Summary
Extend Phase 7 virtual batch attention to support multi-request batching (max_num_seqs > 1). The Phase 7 MVP enforces single-request batching due to complexity of handling heterogeneous prefix lengths across multiple requests.
Background
Current limitation (Phase 7 MVP):
- Virtual batch attention raises
NotImplementedError when num_reqs > 1
- Server requires
--max-num-seqs 1 configuration
- Single-request processing reduces GPU utilization in high-throughput scenarios
Technical blocker:
Virtual batch transformation (make_block_attention_virtual_batches()) currently assumes homogeneous prefix lengths.
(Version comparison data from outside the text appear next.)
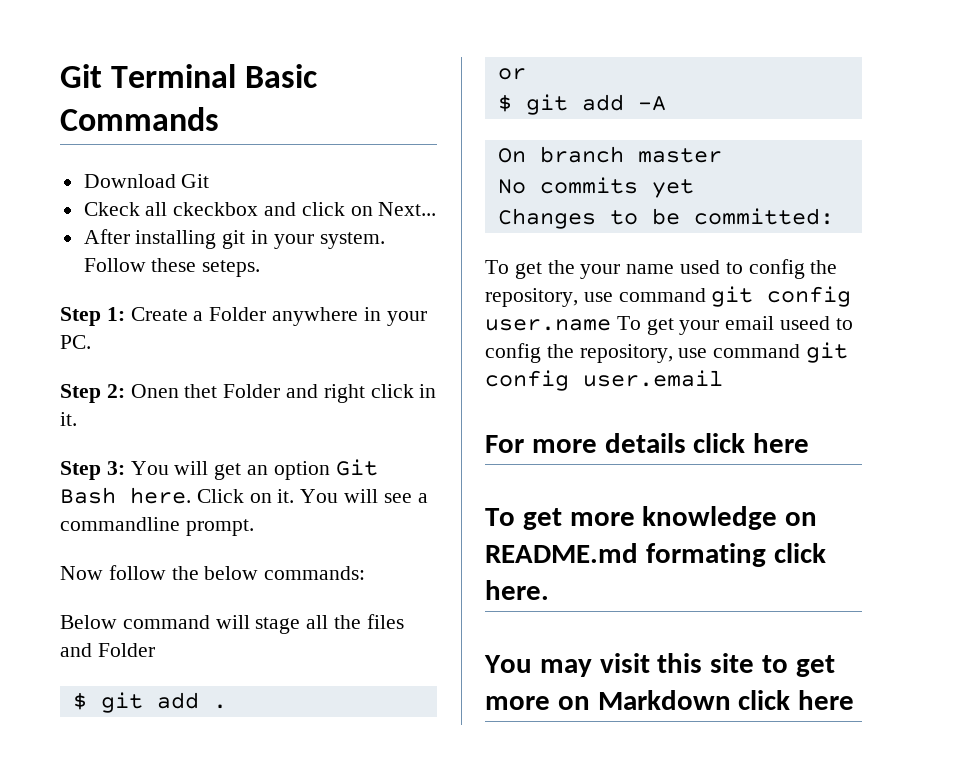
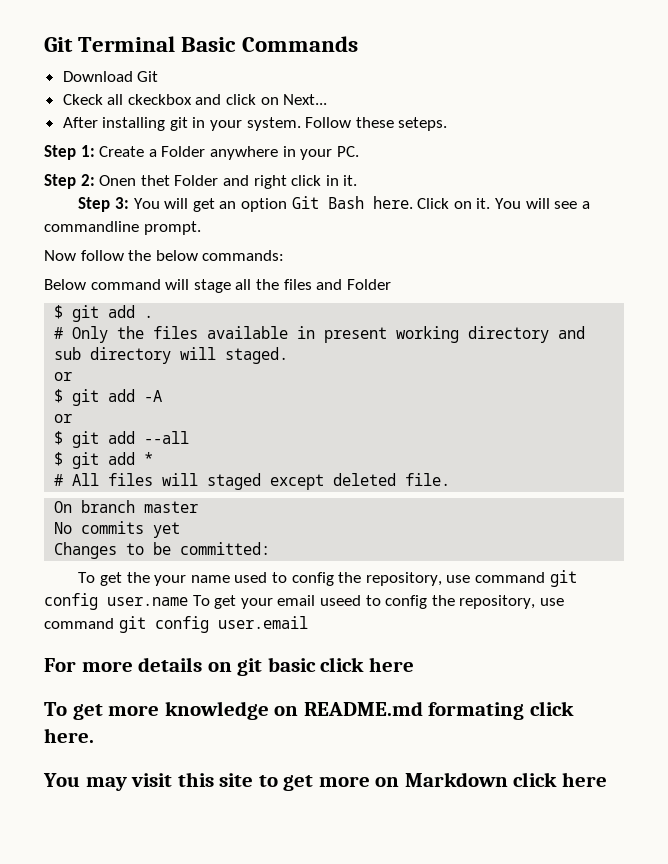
(227, 706) none -> [54,326,586,343] [54,347,289,364] // # Only the files available in present working directory and sub directory will staged.
(666, 103) none -> [54,414,73,423] [54,431,190,448] [54,452,154,469] [54,473,451,490] // or // $ git add --all // $ git add * // # All files will staged except deleted file.
(686, 443) none -> [207,657,316,676] on git basic

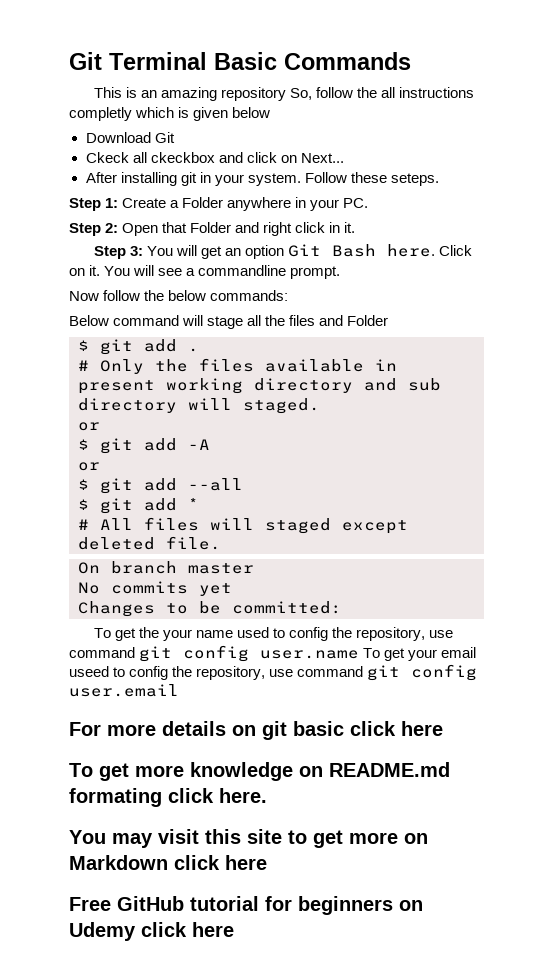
(358, 44) none -> [93,87,475,101] [69,107,271,121] // This is an amazing repository So, follow the all instructions completly which is given below
[99,175,170,186] Onen thet -> [122,222,188,236] Open that
(607, 779) none -> [69,896,423,915] [69,922,234,941] // Free GitHub tutorial for beginners on Udemy click here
With multiple concurrent requests, each request may have different num_prefix_tokens, requiring per-request metadata transformation.
Scope
In Scope
-
Per-request virtual batch transformation
- Remove
num_reqs > 1 check in dllm_plugin/attention/virtual_batches.py:56
- Implement heterogeneous prefix length handling
- Transform metadata separately for each request in the batch
-
Metadata structure updates
- Support variable-length prefix chunks across requests
- Correct KV cache slicing for heterogeneous batches
- Maintain separate
query_start_loc offsets per request
-
Integration testing
- Add test with 2+ concurrent requests to
tests/test_virtual_batch_multi_request.py
- Validate correct attention computation with heterogeneous prefix lengths
- End-to-end integration test with real LLaDA2.0 model
-
Performance benchmarking
- Measure throughput improvement with multi-request batching
- Compare
max_num_seqs=1 vs max_num_seqs=4 vs max_num_seqs=8
- Document GPU utilization improvements
-
Documentation updates
- Update
docs/OPERATOR_LLaDA2.md to reflect multi-request support
- Remove single-request workarounds from operator guide
- Add multi-request configuration examples
Out of Scope
- Pipeline parallelism (
PP > 1) - remains unsupported (separate issue)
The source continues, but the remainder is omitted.